Trakya University Faculty of Medicine, Department of Biostatistics and Medical Informatics, Edirne, Turkey.
J Chem Inf Model. 2020 Sep 28;60(9):4180-4190. doi: 10.1021/acs.jcim.9b01162. Epub 2020 Jul 8.
Drug discovery studies have become increasingly expensive and time-consuming processes. In the early phase of drug discovery studies, an extensive search has been performed to find drug-like compounds, which then can be optimized over time to become a marketed drug. One of the conventional ways of detecting active compounds is to perform an HTS (high-throughput screening) experiment. As of July 2019, the PubChem repository contains 1.3 million bioassays that are generated through HTS experiments. This feature of PubChem makes it a great resource for performing machine learning algorithms to develop classification models to detect active compounds for drug discovery studies. However, data sets obtained from PubChem are highly imbalanced. This imbalanced nature of the data sets has a negative impact on the classification performance of machine learning algorithms. Here, we explored the classification performance of deep neural networks (DNN) on imbalance compound data sets after applying various data balancing methods. We used five confirmatory HTS bioassays from the PubChem repository and applied one undersampling and three oversampling methods as data balancing methods. We used a fully connected, two-hidden-layer DNN model for the classification of active and inactive molecules. To evaluate the performance of the network, we calculated six performance metrics, including balanced accuracy, precision, recall, F1 score, Matthews correlation coefficient, and area under the ROC curve. The study results showed that the effect of imbalanced data on network performance could be mitigated to a degree by applying the data balancing methods. The level of imbalance, however, has a negative effect on the performance of the network.
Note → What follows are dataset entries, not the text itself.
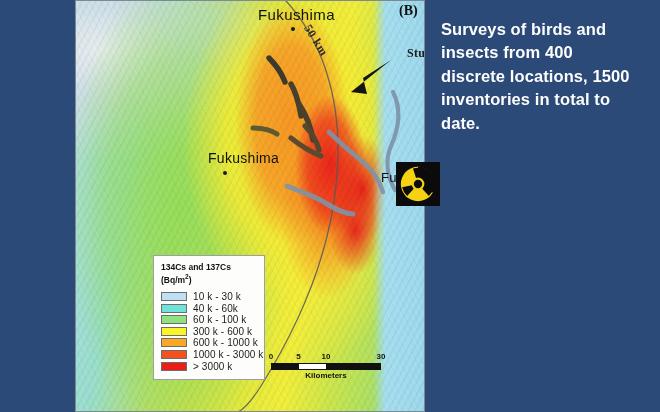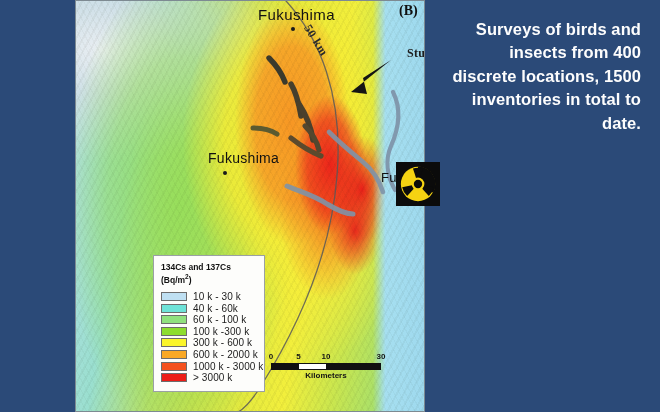--- a/index.html
+++ b/index.html
@@ -139,7 +139,6 @@
     position:absolute;left:441px;top:18px;width:200px;
     color:#fdfdfd;font-size:16.5px;font-weight:700;line-height:1.42;
     letter-spacing:.1px;
-    text-align:right;
   }
 </style>
 </head>

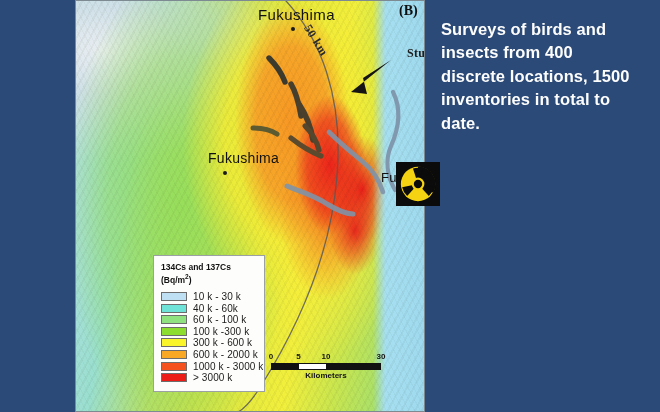--- a/index.html
+++ b/index.html
@@ -207,10 +207,6 @@
           <div class="leg-row">
             <div class="leg-sw" style="background: rgb(144, 225, 127);"></div>
             <div class="leg-txt">60 k - 100 k</div>
-          </div>
-          <div class="leg-row">
-            <div class="leg-sw" style="background: rgb(141, 221, 46);"></div>
-            <div class="leg-txt">100 k -300 k</div>
           </div>
           <div class="leg-row">
             <div class="leg-sw" style="background: rgb(250, 245, 42);"></div>

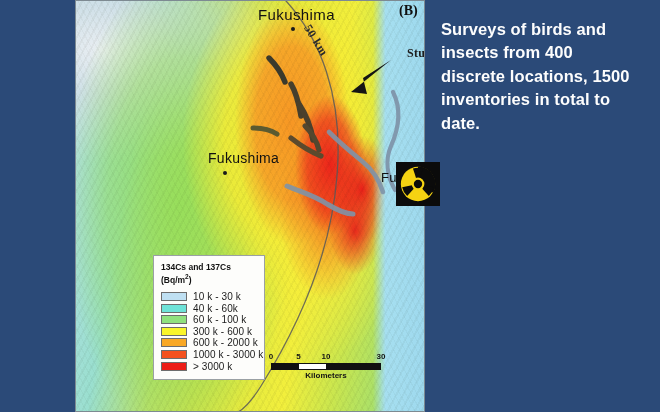--- a/index.html
+++ b/index.html
@@ -214,7 +214,7 @@
           </div>
           <div class="leg-row">
             <div class="leg-sw" style="background: rgb(249, 168, 37);"></div>
-            <div class="leg-txt">600 k - 2000 k</div>
+            <div class="leg-txt">600 k - 1000 k</div>
           </div>
           <div class="leg-row">
             <div class="leg-sw" style="background: rgb(244, 81, 30);"></div>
药物发现研究已经成为一个日益昂贵和耗时的过程。在药物发现研究的早期阶段,已经进行了广泛的搜索,以寻找类似药物的化合物,然后可以随着时间的推移进行优化,成为一种上市药物。检测活性化合物的一种传统方法是进行高通量筛选(HTS)实验。截至 2019 年 7 月,PubChem 存储库包含 130 万个通过 HTS 实验生成的生物测定。PubChem 的这一特点使其成为执行机器学习算法的绝佳资源,以开发分类模型来检测药物发现研究中的活性化合物。然而,从 PubChem 获得的数据集中高度不平衡。这种数据集的不平衡性质对机器学习算法的分类性能有负面影响。在这里,我们在应用各种数据平衡方法后,研究了深度神经网络(DNN)在不平衡化合物数据集上的分类性能。我们使用了来自 PubChem 存储库的五个确认性 HTS 生物测定,并应用了一种欠采样和三种过采样方法作为数据平衡方法。我们使用全连接的、具有两个隐藏层的 DNN 模型来对活性和非活性分子进行分类。为了评估网络的性能,我们计算了六个性能指标,包括平衡准确性、精度、召回率、F1 分数、马修斯相关系数和 ROC 曲线下的面积。研究结果表明,通过应用数据平衡方法,可以在一定程度上减轻不平衡数据对网络性能的影响。然而,不平衡的程度对网络的性能有负面影响。